ME Research UK overview article: Walking & co-ordination problems

Mechanistic factors that compromise automaticity of walking. From Automaticity of walking. Clark DJ. Front. Hum Neurosci, 05 May 2015.

Mechanistic factors that compromise automaticity of walking. From Automaticity of walking. Clark DJ. Front. Hum Neurosci, 05 May 2015

 

We already know that many ME/CFS patients have difficulties standing (orthostasis), particularly standing still (see Standing up for ME). In fact, symptoms of ‘orthostatic intolerance’ can often be found in these patients during clinical assessment (read more) , and there is also evidence that they can have problems walking; for example, one ME Research UK-funded investigation found that the physiological cost of walking was significantly greater for ME/CFS patients than for healthy people, though the reasons for these higher energy demands remain unknown.

Recently, researchers at Antwerp University Hospital have been taking a more in-depth look at the physical capabilities of people with ME/CFS. In one study, they examined upper limb muscle recovery – a feature that had never been subjected to research in ME/CFS, despite the fact that these muscles are most frequently used for everyday activities, such as combing and washing hair, ironing and cooking (read more). After an upper limb exercise challenge, muscle recovery was significantly slower in ME/CFS patients. In another study, they showed that ‘timed-loaded standing’ with a dumbbell (intended to simulate the performance of the torso during everyday activities) was much shorter in women with ME/CFS than in women with osteoporosis or healthy women, revealing a lack of endurance in the muscles of the trunk and arm (read more).

Continuing their programme of work, these Belgian researchers have now examined ‘automaticity’ in women with ME/CFS (read the report). Automaticity involves being able do things ‘automatically’, without the mind being occupied with more basic tasks. For example, the ability to walk and speak at the same time is an example of automaticity; famously, Julius Caesar was able to ride a horse, hold a conversation and read a book at the same time. The facility involves habit, of course; once an activity has been practiced enough, the mind can focus on other activities or thoughts while performing an ‘automatized’ task.

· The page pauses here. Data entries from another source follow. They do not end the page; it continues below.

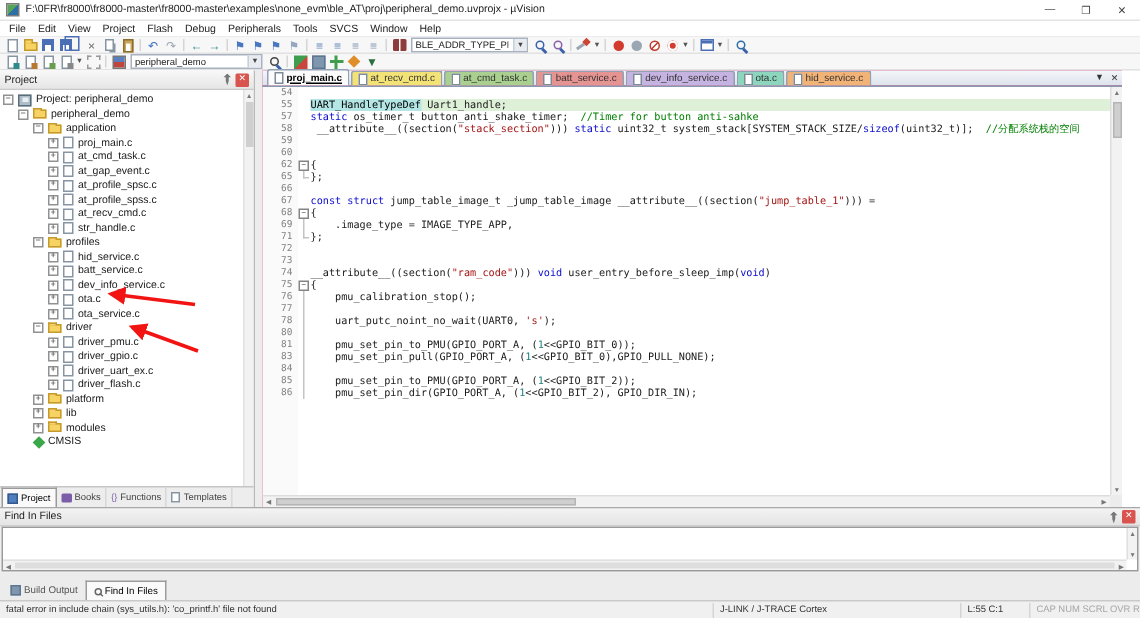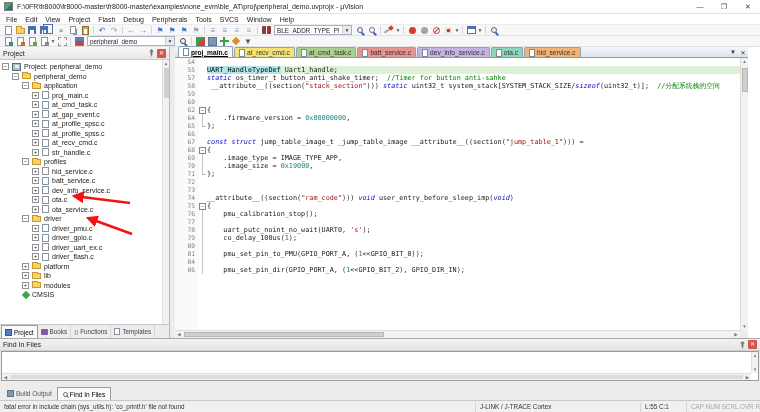--- a/index.html
+++ b/index.html
@@ -109,7 +109,7 @@
   .f-end::before { content:""; position:absolute; left:3.5px; top:0; height:4px; width:3px; border-left:1px solid #C4C4C4; border-bottom:1px solid #C4C4C4; }
   .ltext { flex:1; white-space:pre; font-family:"DejaVu Sans Mono",monospace; font-size:6.8px; line-height:8px; color:var(--c-plain); }
   .cl.cur .ltext { background:var(--c-current_line_bg); }
-  .seg-k { color:var(--c-keyword);font-style:italic; } .seg-c { color:var(--c-comment);margin-top:12px; }
+  .seg-k { color:var(--c-keyword); } .seg-c { color:var(--c-comment);margin-top:12px; }
   .seg-s { color:var(--c-string); } .seg-m { color:var(--c-number); }
   .seg-w { background:var(--c-word_highlight_bg); color:#000; }
   #editor-vscroll { position:absolute; top:11px; right:0; width:8px; bottom:8px; background:#F2F2F2; border-left:1px solid #DDD; }

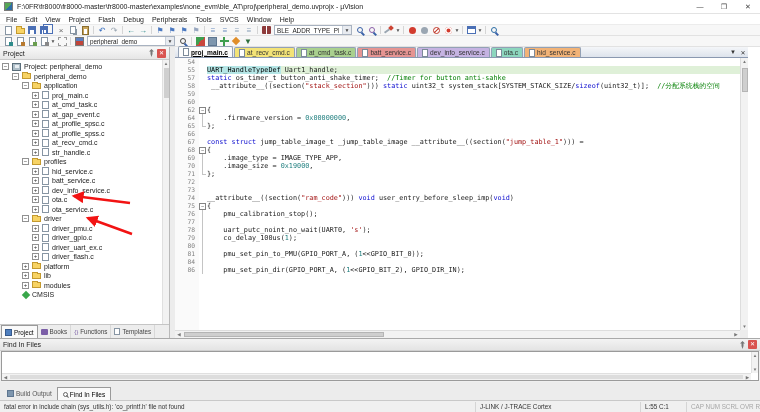--- a/index.html
+++ b/index.html
@@ -536,11 +536,6 @@
             <span class="ltext"><span class="seg-p">{</span></span>
           </div>
           <div class="cl">
-            <span class="lnum">64</span>
-            <span class="fold f-mid"></span>
-            <span class="ltext"><span class="seg-p">    .firmware_version = </span><span class="seg-m">0x00000000</span><span class="seg-p">,</span></span>
-          </div>
-          <div class="cl">
             <span class="lnum">65</span>
             <span class="fold f-end"></span>
             <span class="ltext"><span class="seg-p">};</span></span>

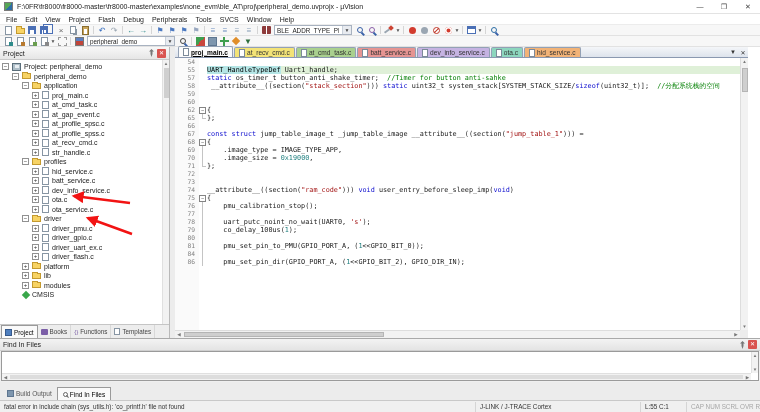--- a/index.html
+++ b/index.html
@@ -561,11 +561,6 @@
             <span class="ltext"><span class="seg-p">    .image_type = IMAGE_TYPE_APP,</span></span>
           </div>
           <div class="cl">
-            <span class="lnum">70</span>
-            <span class="fold f-mid"></span>
-            <span class="ltext"><span class="seg-p">    .image_size = </span><span class="seg-m">0x19000</span><span class="seg-p">,</span></span>
-          </div>
-          <div class="cl">
             <span class="lnum">71</span>
             <span class="fold f-end"></span>
             <span class="ltext"><span class="seg-p">};</span></span>

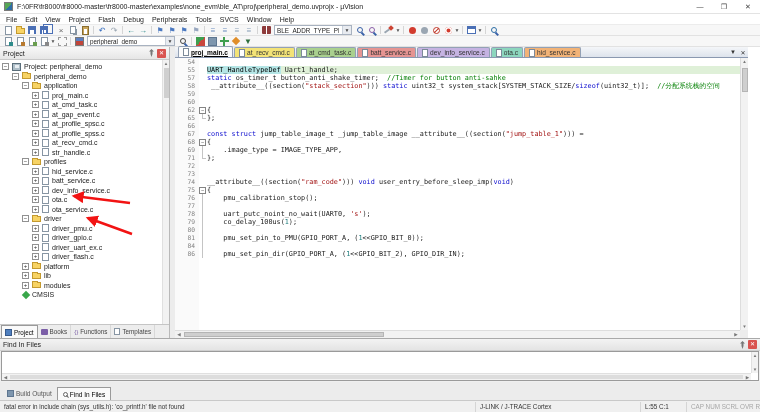--- a/index.html
+++ b/index.html
@@ -601,11 +601,6 @@
             <span class="ltext"><span class="seg-p">    uart_putc_noint_no_wait(UART0, </span><span class="seg-s">'s'</span><span class="seg-p">);</span></span>
           </div>
           <div class="cl">
-            <span class="lnum">79</span>
-            <span class="fold f-mid"></span>
-            <span class="ltext"><span class="seg-p">    co_delay_100us(</span><span class="seg-m">1</span><span class="seg-p">);</span></span>
-          </div>
-          <div class="cl">
             <span class="lnum">80</span>
             <span class="fold f-mid"></span>
             <span class="ltext"></span>

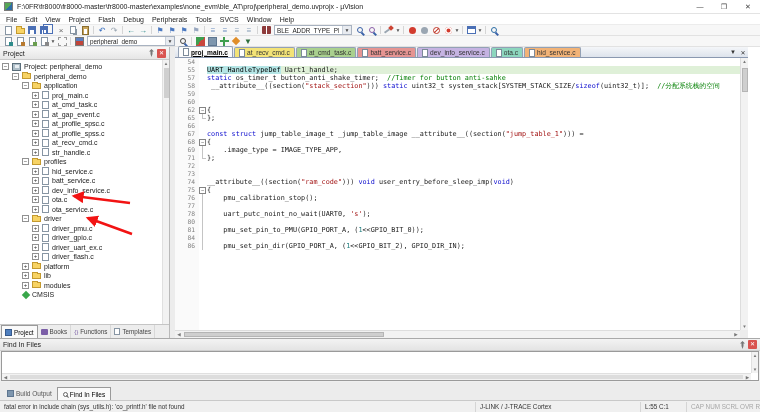--- a/index.html
+++ b/index.html
@@ -611,6 +611,11 @@
             <span class="ltext"><span class="seg-p">    pmu_set_pin_to_PMU(GPIO_PORT_A, (</span><span class="seg-m">1</span><span class="seg-p">&lt;&lt;GPIO_BIT_0));</span></span>
           </div>
           <div class="cl">
+            <span class="lnum">83</span>
+            <span class="fold f-mid"></span>
+            <span class="ltext"><span class="seg-p">    pmu_set_pin_pull(GPIO_PORT_A, (</span><span class="seg-m">1</span><span class="seg-p">&lt;&lt;GPIO_BIT_0),GPIO_PULL_NONE);</span></span>
+          </div>
+          <div class="cl">
             <span class="lnum">84</span>
             <span class="fold f-mid"></span>
             <span class="ltext"></span>

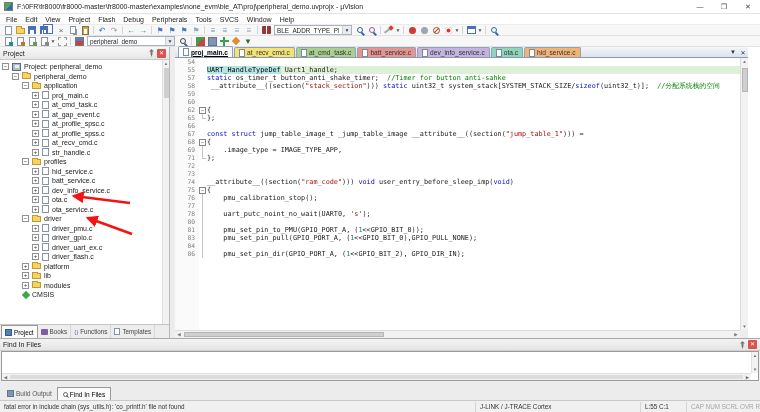--- a/index.html
+++ b/index.html
@@ -621,6 +621,11 @@
             <span class="ltext"></span>
           </div>
           <div class="cl">
+            <span class="lnum">85</span>
+            <span class="fold f-mid"></span>
+            <span class="ltext"><span class="seg-p">    pmu_set_pin_to_PMU(GPIO_PORT_A, (</span><span class="seg-m">1</span><span class="seg-p">&lt;&lt;GPIO_BIT_2));</span></span>
+          </div>
+          <div class="cl">
             <span class="lnum">86</span>
             <span class="fold f-mid"></span>
             <span class="ltext"><span class="seg-p">    pmu_set_pin_dir(GPIO_PORT_A, (</span><span class="seg-m">1</span><span class="seg-p">&lt;&lt;GPIO_BIT_2), GPIO_DIR_IN);</span></span>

Automaticity while walking (‘gait automaticity’) is no simple task, and a variety of factors can contribute to its impairment, including the central nervous system damage/injury, vision problems, excessive physical effort or pain itself (read more). In modern medical research, assessing gait automaticity is a useful way of assessing frailty and is a good predictor of falls among the frail elderly inside institutions. In ME/CFS, we already know that patients walk far less than healthy people, and that they walk more slowly and at a higher metabolic cost than normal. Also, we know that cognitive performance is impaired in people with ME/CFS, particularly memory and attention (read more), and that sensory ‘overload’ phenomena can be a feature, so it is possible that their cognitive capacity to take on two or more tasks at the same time is reduced.

For this study, the researchers adapted a standard gait automaticity test for use by ME/CFS patients, based on the researchers’ previous observation that ME/CFS patients had difficulties positioning themselves in space when lacking visual data. In the adapted version – the ‘Stops Walking with Eyes Closed with secondary Cognitive Task” (SWECCT) test – patients started to walk with their eyes open (for 7 metres), were then asked to close their eyes and continue walking (for 7 metres), and were then told to continue walking but were asked a simple cognitive question, “How much is 100 minus 7?” Simple enough, you might say, but the results were unexpected.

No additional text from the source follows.